# Perturbation Theory, exchange operator

1. Apr 18, 2014

### unscientific

1. The problem statement, all variables and given/known data

Part (a): Find eigenvalues of X, show general relation of X and show X commutes with KE.
Part (b): Give conditions on V1, V2 and VI for X to commute with them.
Part (c): Write symmetric and antisymmetric wavefunctions.

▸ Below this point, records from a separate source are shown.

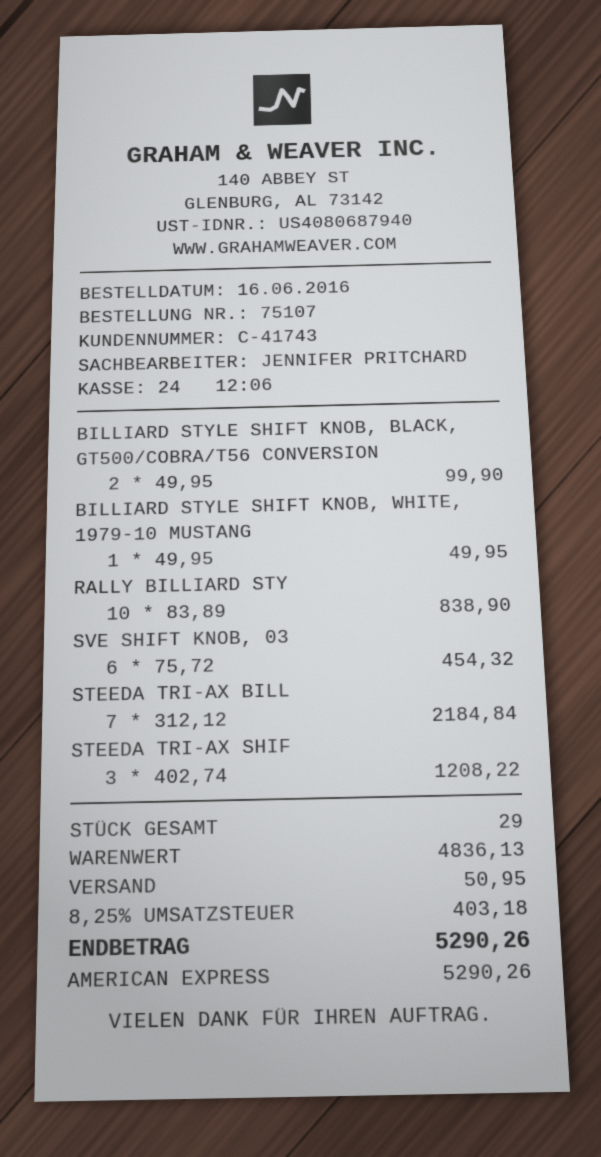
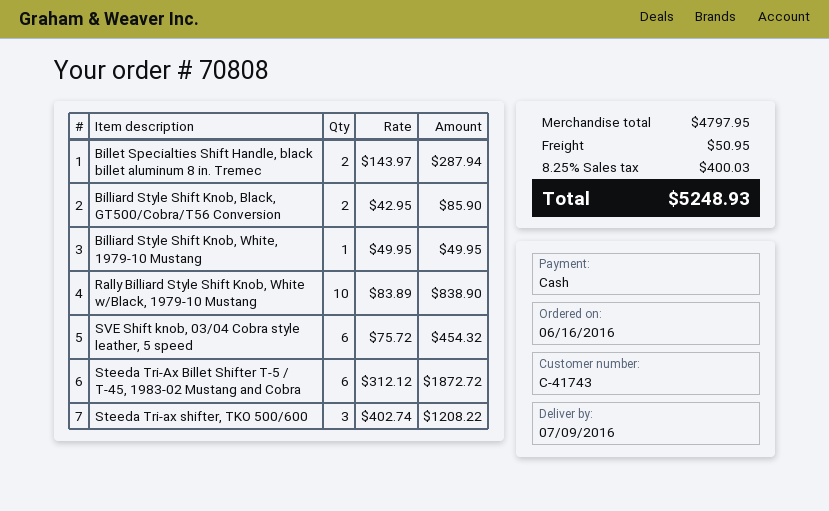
order number: 75107 -> 70808
payment method: American Express -> cash
BILLIARD STYLE SHIFT KNOB, BLACK, GT500/COBRA/T56 CONVERSION: 2 x 49.95 = 99.90 -> 2 x 42.95 = 85.90
STEEDA TRI-AX BILL: 7 x 312.12 = 2184.84 -> 6 x 312.12 = 1872.72
Billet Specialties Shift Handle, black billet aluminum 8 in. Tremec: none -> 2 x 143.97 = 287.94
subtotal: 4836.13 -> 4797.95
tax: 8.25% = 403.18 -> 8.25% = 400.03
total: 5290.26 -> 5248.93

Find energies JD and JE.
Part (d): How are unperturbed and perturbed energy levels related?

2. Relevant equations

3. The attempt at a solution

Part (a)
The eigenvalues I found are $\pm 1$, which seems right.

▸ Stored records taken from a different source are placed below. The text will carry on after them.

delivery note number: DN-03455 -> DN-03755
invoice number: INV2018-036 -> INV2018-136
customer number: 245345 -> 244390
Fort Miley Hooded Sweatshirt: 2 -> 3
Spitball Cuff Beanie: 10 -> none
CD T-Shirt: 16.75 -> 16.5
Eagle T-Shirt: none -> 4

No problem with this showing X commutes with K too.

Part(b)
I'm thinking X will commute with $x^2$, so this means that V1 and V2 must be functions of $x^2$.
As for VI, I'm not sure.

Part (c)

For two particles A and B,
Symmetric wavefunction is:

$$\frac{1}{\sqrt 2} \left(|u,A>|v,B> + |v,A>|u,B>\right)$$

Anti-Symmetric wavefunction is:

$$\frac{1}{2} \left( |u,A>|v,B> - |v,A>|u,B>\right)$$

I'm not sure what $J_D$ and $J_E$ are. I'm guessing $J_E$ is the first order perturbed energy $<E|V_I|E>$?

Part (d)

The delta function means that $x_1 = x_2$, so the perturbed energy levels is the same as unperturbed? Not sure why either.

2. Apr 21, 2014

### unscientific

I'm guessing $J_D$ is the interaction energy, $J_E$ is the first order perturbed energy. So this perturbation "lifts" the degeneracy.

Isn't $J_D = V_{|x_1-x_2|}$ while $J_E = <s+|V_I|s+>$ where $|s+>$ is the symmetric wavefunction?

How do I overlap this symmetric wavefunction: $\frac{1}{\sqrt 2} \left(|u,A>|v,B> + |v,A>|u,B>\right)$?
Since $u_{(x)}$ and $v_{(x)}$ are orthonormal states, can I assume $<u,A|v,A> = <u,B|v,B> = 0$?

Therefore $\langle\psi_s|\psi_s\rangle = \frac{1}{2}\int \langle u,A|u,A\rangle\langle v,B|v,B\rangle + \langle v,A|v,A\rangle\langle u,B|u,B\rangle d^3r = \int 2|u|^2|v|^2 d^3r$?

Last edited: Apr 21, 2014
3. May 2, 2014

bumpp